Progress in fighting systemic fungal infections in haematological neoplasia

Considering the limited data available, there is clearly a need for thorough, well-designed clinical research on the epidemiology, diagnosis, treatment and prevention of invasive fungal infection in patients who are treated for cancer. Our knowledge has increased, but the information obtained so far is patchy and not generally applicable, as it is influenced by local problems and circumstances. New diagnostic tools have become available, but they are still insufficient in many cases. Until the value of the presently available chemoprophylaxis has been established beyond doubt, the strategy should be one of wait-and-see for patients with a low or moderate risk of developing infection. In bone marrow transplant recipients fluconazole has shown favourable results in eliminating yeast infections, but in patients at high risk of mould infections early initiation of intravenous treatment with amphotericin B at a therapeutic dose remains the best approach. The question of the optimal time point to start empirical antifungal treatment remains and has even been extended by the dispute about what antifungal drugs should be used for this purpose.

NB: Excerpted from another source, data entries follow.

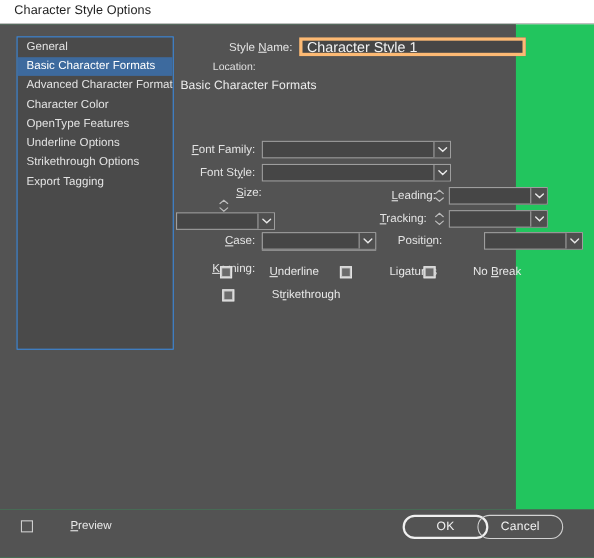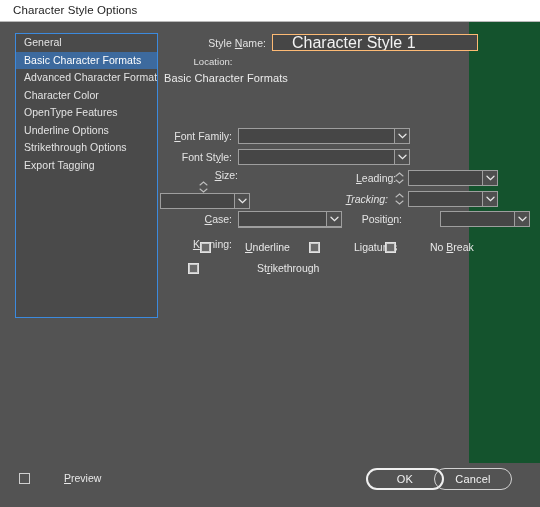--- a/index.html
+++ b/index.html
@@ -14,7 +14,7 @@
   #app {
     position: relative;
     width: 540px; height: 507px;
-    background: #14532d;
+    background: #22c55e;
     color: #e6e6e6;
   }
 

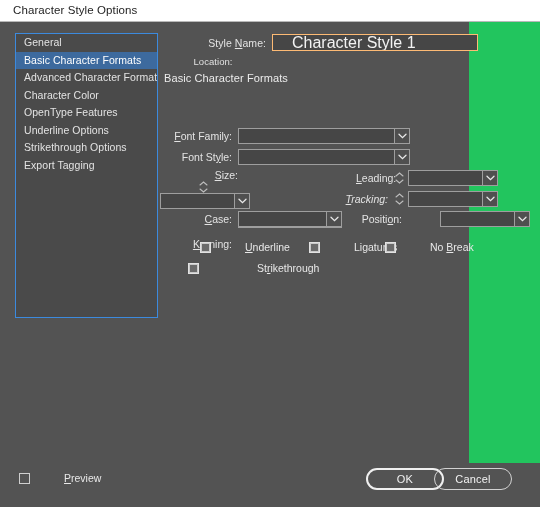--- a/index.html
+++ b/index.html
@@ -91,11 +91,11 @@
   .txtfield {
     height: 17px;
     background: #464646;
-    border: 1px solid #fdba74;
+    border: 3px solid #fdba74;
     color: #f2f2f2;
-    font-size: 16px;
+    font-size: 13px;
     font-family: "Liberation Sans", sans-serif;
-    padding: 0 19px;
+    padding: 0 4px;
     line-height: 15px;
     outline: none;
   }

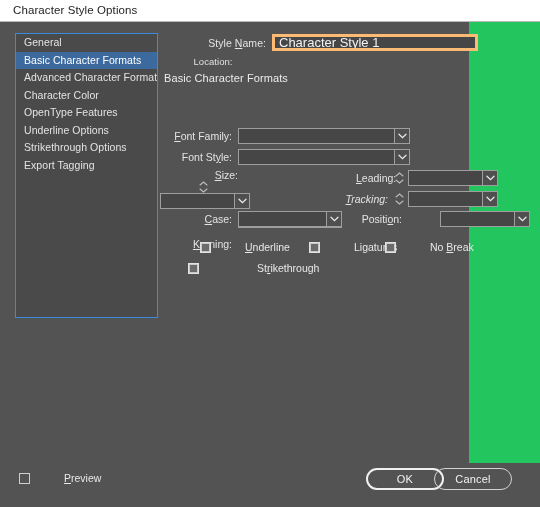--- a/index.html
+++ b/index.html
@@ -191,7 +191,7 @@
   #kerning-row .combo { width: 104px; }
 
   #tracking-row { left: 176px; top: 168px; }
-  #tracking-row .field-label { width: 58px; font-style: italic; }
+  #tracking-row .field-label { width: 58px; }
   #tracking-row .combo { width: 90px; }
 
   #case-row { left: 0; top: 189px; }

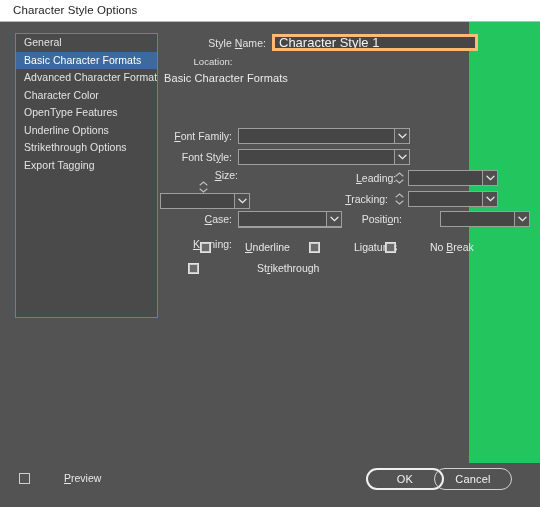--- a/index.html
+++ b/index.html
@@ -207,7 +207,7 @@
   #cb-underline { left: 40px; top: 219px; }
   #cb-ligatures { left: 149px; top: 219px; }
   #cb-nobreak   { left: 225px; top: 219px; }
-  #cb-strike    { left: 28px; top: 240px; gap: 24px; }
+  #cb-strike    { left: 42px; top: 240px; }
 
   .cbox {
     width: 11px; height: 11px;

Amphotericin B is still the drug of choice for the treatment of disseminated fungal infection, but its lipid formulations seem to offer a safer, though far more expensive, alternative. Head-to-head comparisons between the different formulations are required before a final conclusion on their respective efficacies and toxicities can be drawn, and it is questionable whether a higher dose will produce better results. Fluconazole appears very useful against the majority of Candida infections, whereas itraconazole is effective against both yeast and moulds, providing that adequate resorption can be ensured. The results of the first clinical trial of voriconazole in pulmonary aspergillosis have proved very promising.